- Cover art
- Developer(s): Palace Software
- Publisher(s): Palace Software
- Designer(s): Steve Brown
- Programmer(s): Binary Vision
- Artist(s): Gary Carr
- Composer(s): Richard Joseph
- Platform(s): Commodore 64
- Release: 1988
- Genre(s): Scrolling shooter
- Mode(s): Single-player

= Rimrunner =

1988 video game

Rimrunner is a horizontally scrolling shooter designed by Steve Brown for the Commodore 64 and published by Palace Software in 1988. Versions for the Atari ST, Amstrad CPC, Amiga, and ZX Spectrum, were cancelled.

==Plot==
An alien race of arachnoids are invading various planets around the galaxy. The only protection the planets have are planetary forcefields, which require frequent recharging. A team of elite insectoid warriors mounted on runner creatures are assigned to do the job of maintaining the forcefields before penetration occurs.

==Gameplay==
The main objective is to traverse across the planet to find the forcefield generators to recharge them. Throughout the game, the player will have numerous hostile forces to shoot down in multiple directions. The player can either control the insectoid character on foot or on its mount.
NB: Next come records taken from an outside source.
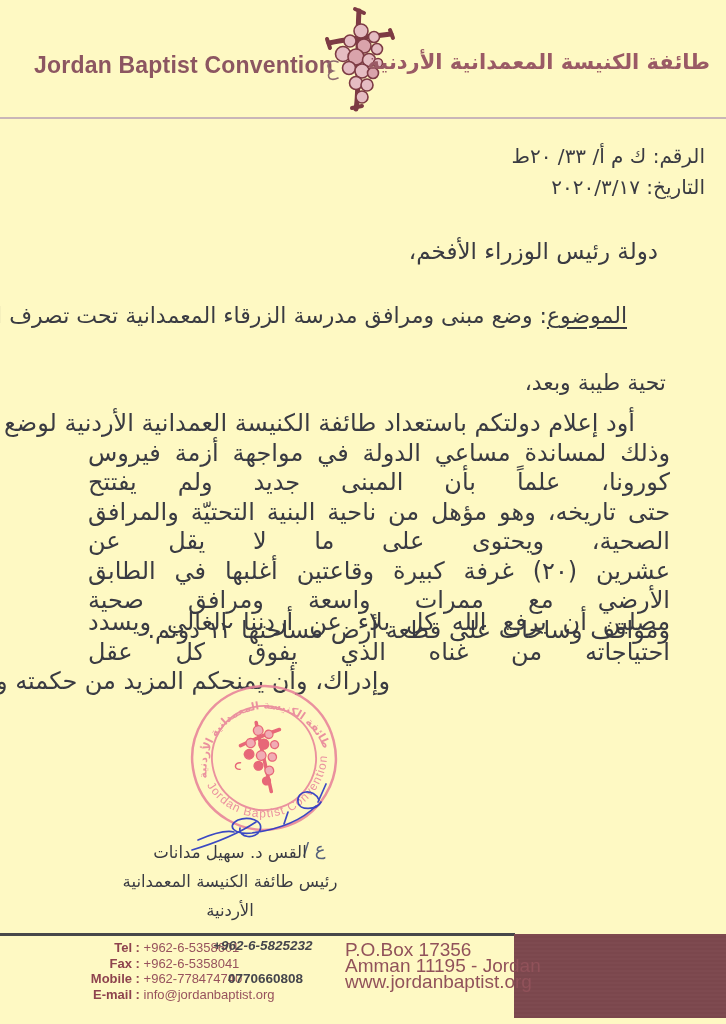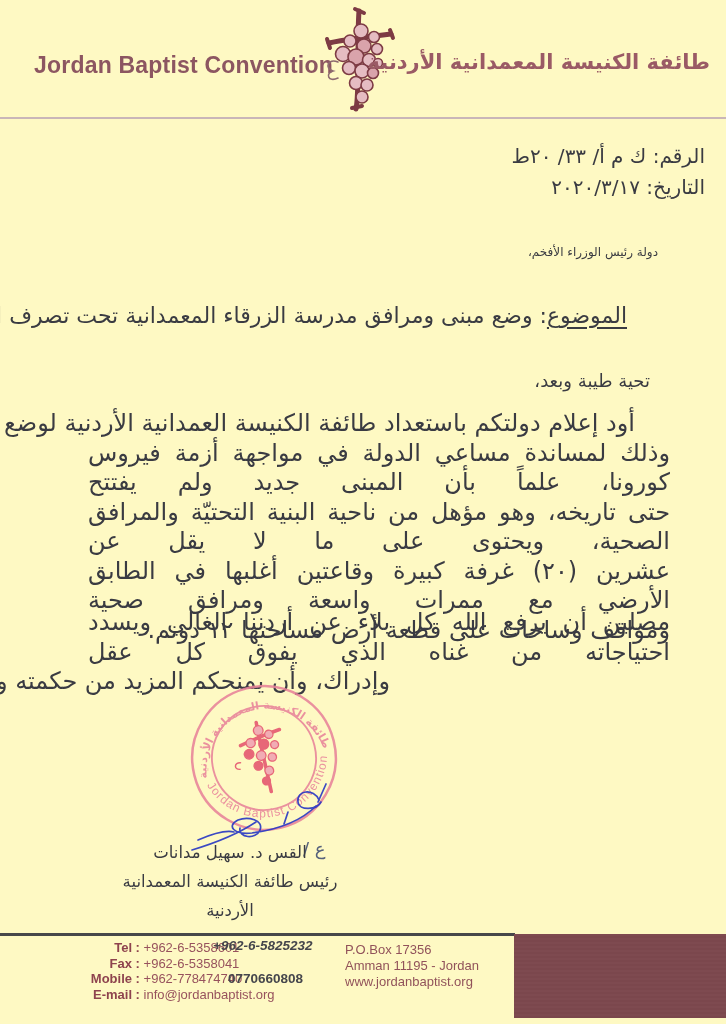"دولة رئيس الوزراء الأفخم،" .addressee { font-size: 12px -> 23px; margin-top: 7px -> none }
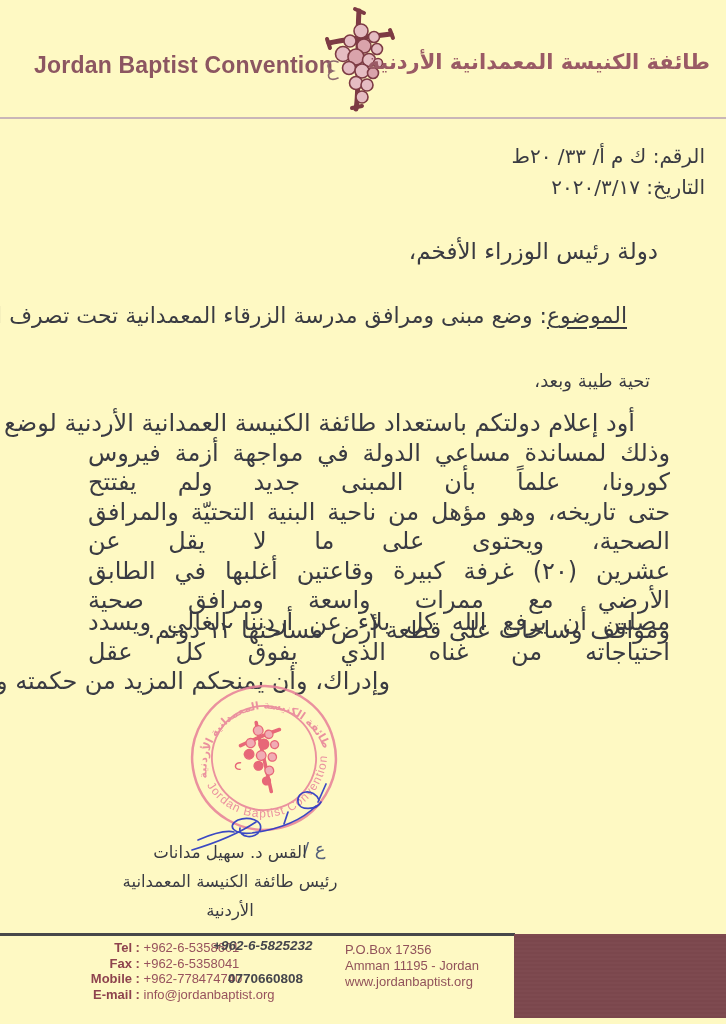"تحية طيبة وبعد،" .greeting { font-size: 18px -> 22px; right: 76px -> 60px }
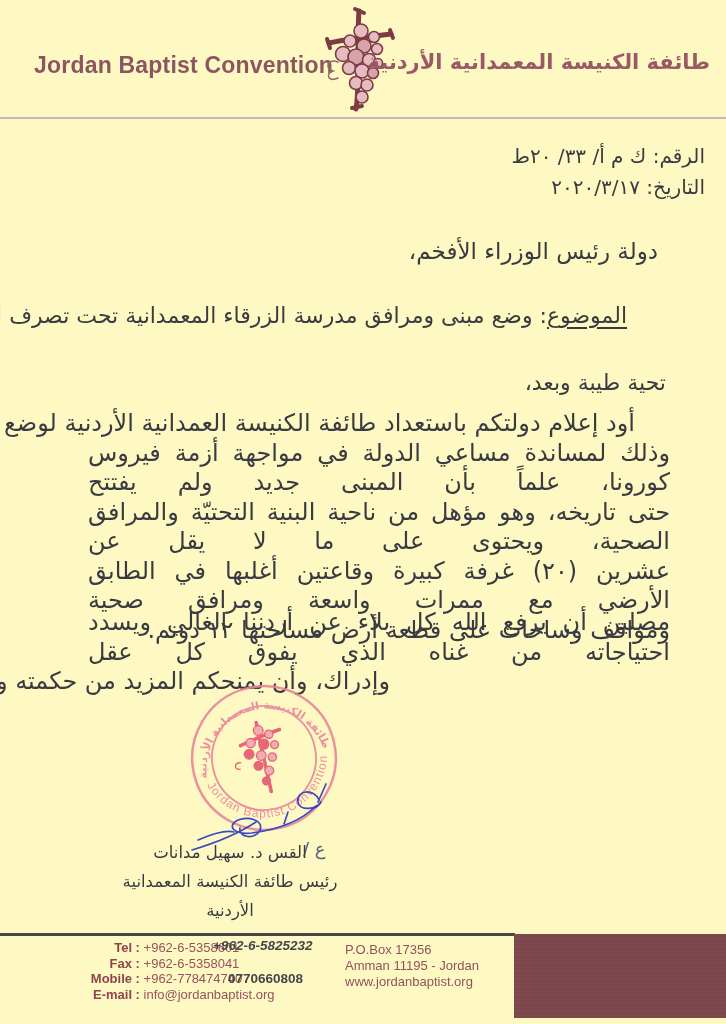"P.O.Box 17356" .f-address { font-size: 13px -> 19px }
Being on a mount allows faster travel around the planet, although the mount can take limited hits from enemies, before it dies, though a spare one can be summoned. The player has limited time to recharge the generators, has a limited number of spare mounts, and has limited energy, which depletes when an enemy or projectile hits the insectoid. A radar on the top menu indicates which generators need to be maintained. When a generator is found, the player must dismount and use a special tool to power it up. When all generators are maintained, the player proceeds to the next level. If the player runs out of time or energy, the game is over.